### Data for the task
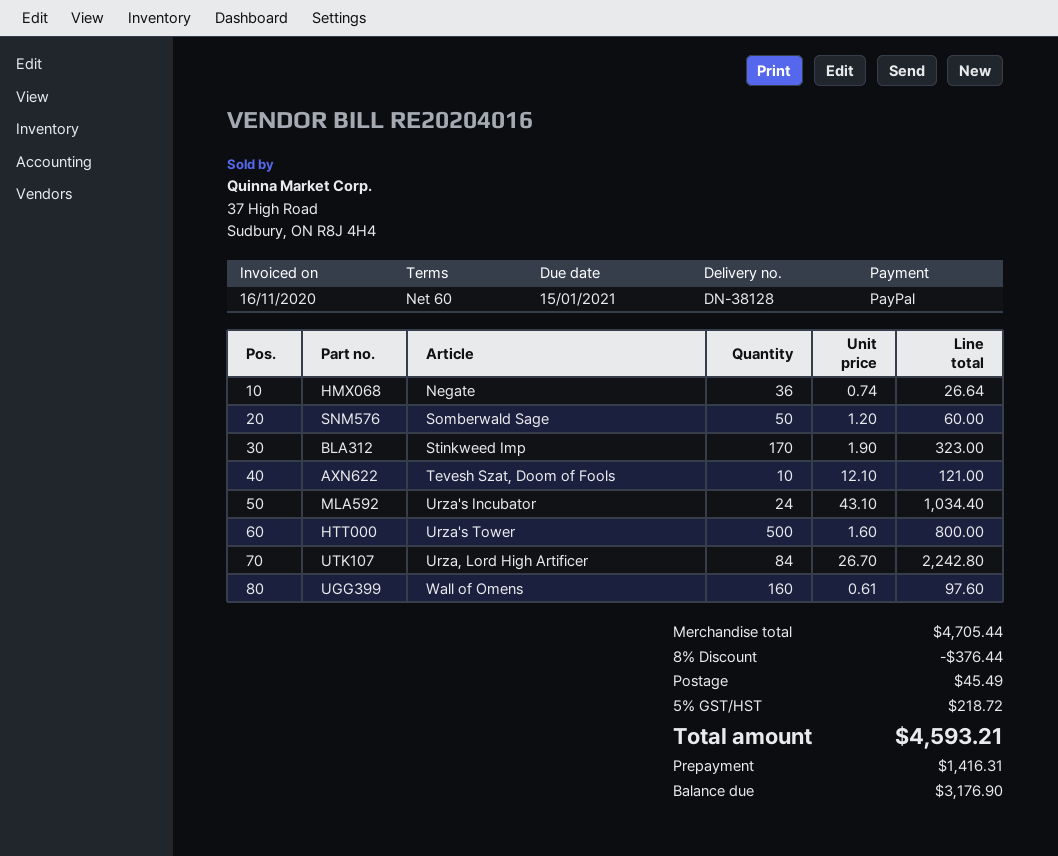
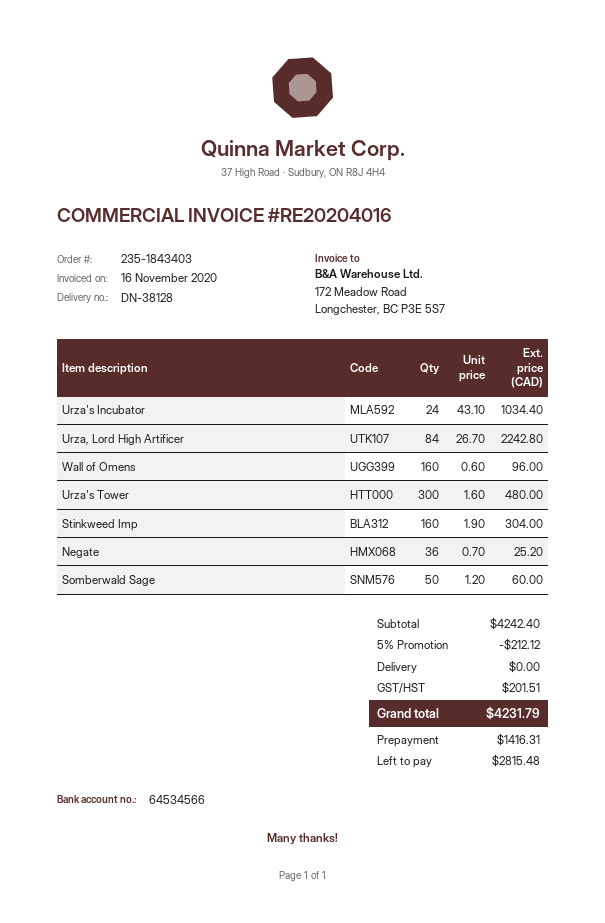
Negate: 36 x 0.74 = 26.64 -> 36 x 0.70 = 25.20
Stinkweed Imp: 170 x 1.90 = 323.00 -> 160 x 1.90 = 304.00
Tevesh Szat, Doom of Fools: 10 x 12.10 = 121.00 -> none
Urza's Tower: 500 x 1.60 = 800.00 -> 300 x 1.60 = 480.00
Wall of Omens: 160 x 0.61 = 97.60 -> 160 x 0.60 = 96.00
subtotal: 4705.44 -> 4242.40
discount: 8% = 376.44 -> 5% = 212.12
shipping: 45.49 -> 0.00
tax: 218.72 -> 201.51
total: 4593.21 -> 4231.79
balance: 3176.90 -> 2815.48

==

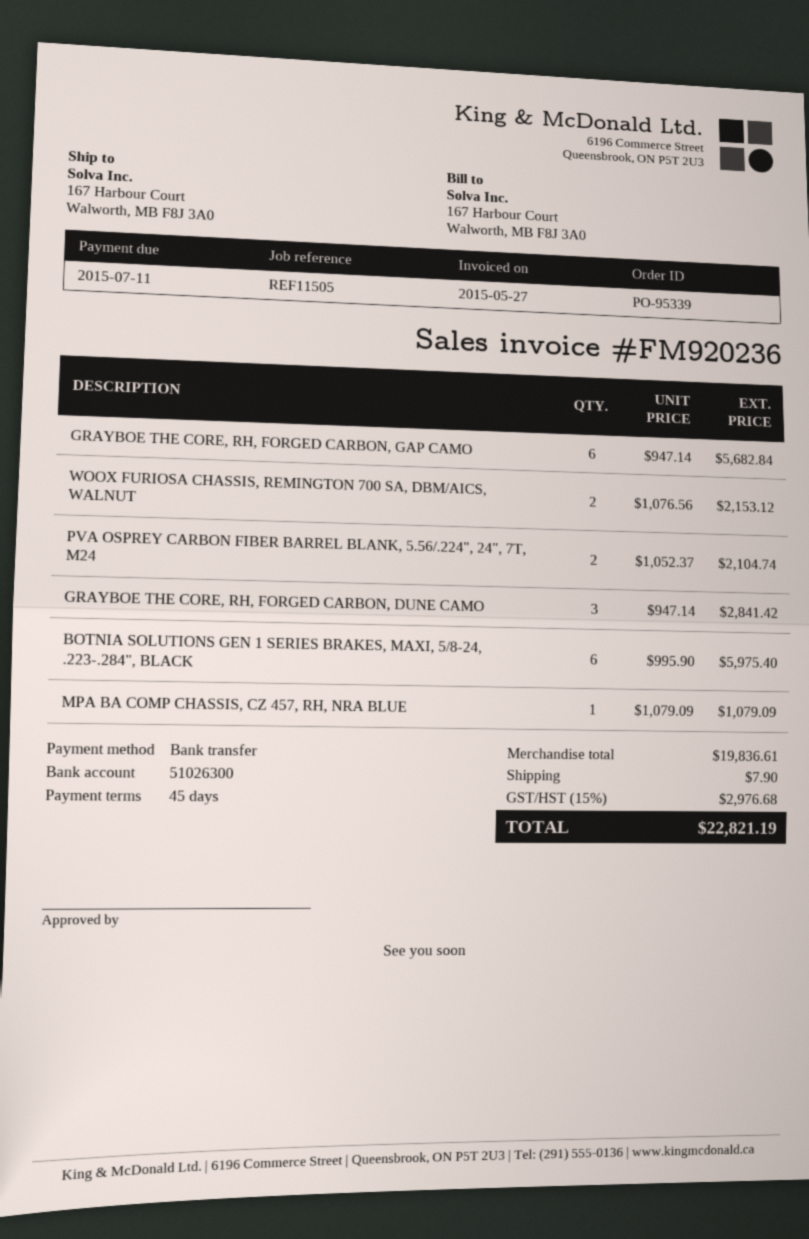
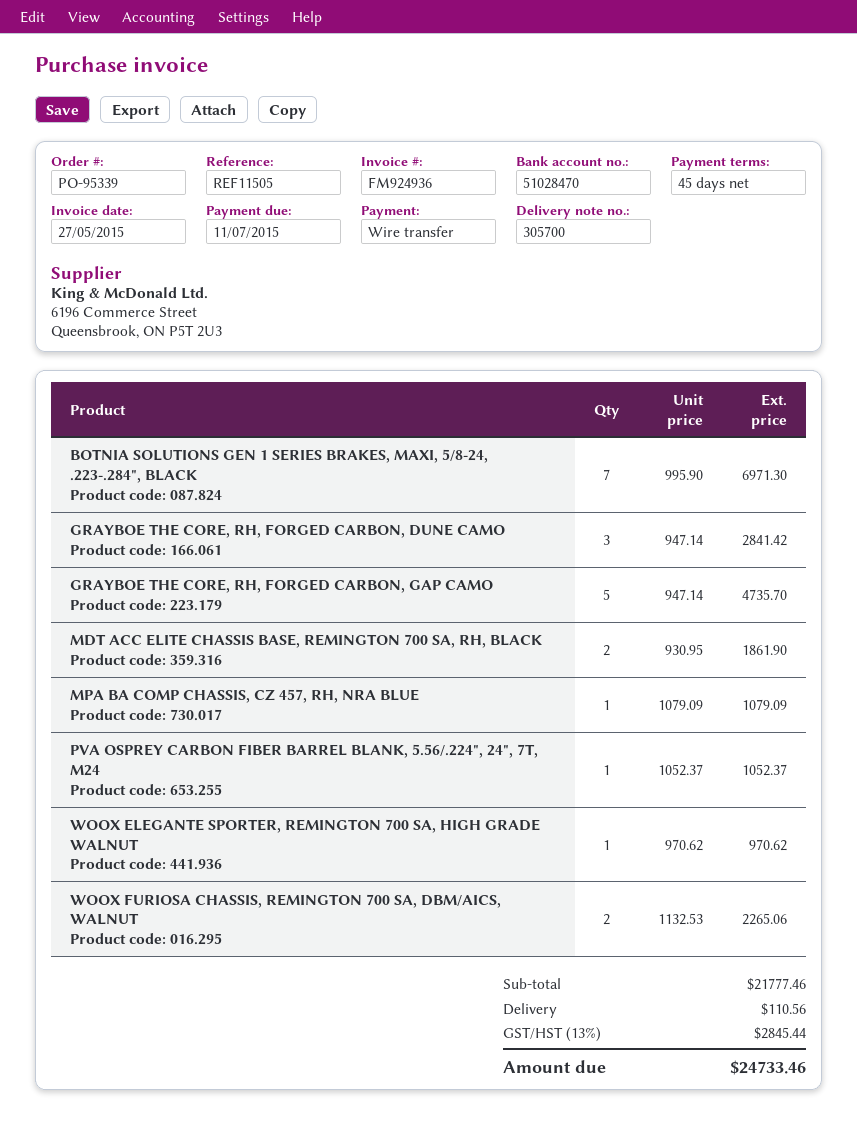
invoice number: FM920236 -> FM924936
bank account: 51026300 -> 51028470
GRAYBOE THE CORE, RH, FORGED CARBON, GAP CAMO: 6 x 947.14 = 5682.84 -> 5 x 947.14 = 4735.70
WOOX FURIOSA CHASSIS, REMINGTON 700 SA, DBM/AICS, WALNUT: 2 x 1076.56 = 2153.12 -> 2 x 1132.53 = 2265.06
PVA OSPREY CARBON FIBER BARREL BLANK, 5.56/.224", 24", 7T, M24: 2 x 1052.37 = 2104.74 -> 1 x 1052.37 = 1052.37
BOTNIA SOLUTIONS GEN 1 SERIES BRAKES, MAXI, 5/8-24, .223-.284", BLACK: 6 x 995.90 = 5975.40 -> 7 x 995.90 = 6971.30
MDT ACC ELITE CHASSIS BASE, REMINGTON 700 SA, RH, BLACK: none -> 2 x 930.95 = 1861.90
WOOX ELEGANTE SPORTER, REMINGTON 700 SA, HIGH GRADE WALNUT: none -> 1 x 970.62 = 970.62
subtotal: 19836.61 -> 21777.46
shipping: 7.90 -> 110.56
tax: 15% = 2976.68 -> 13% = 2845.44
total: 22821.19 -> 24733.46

### Problem statement
Among the lines above, find the one with "subtotal: 19836.61 -> 21777.46" and the one with "total: 22821.19 -> 24733.46". Quote both and everything between them, exactly.

### Output of the exercise
subtotal: 19836.61 -> 21777.46
shipping: 7.90 -> 110.56
tax: 15% = 2976.68 -> 13% = 2845.44
total: 22821.19 -> 24733.46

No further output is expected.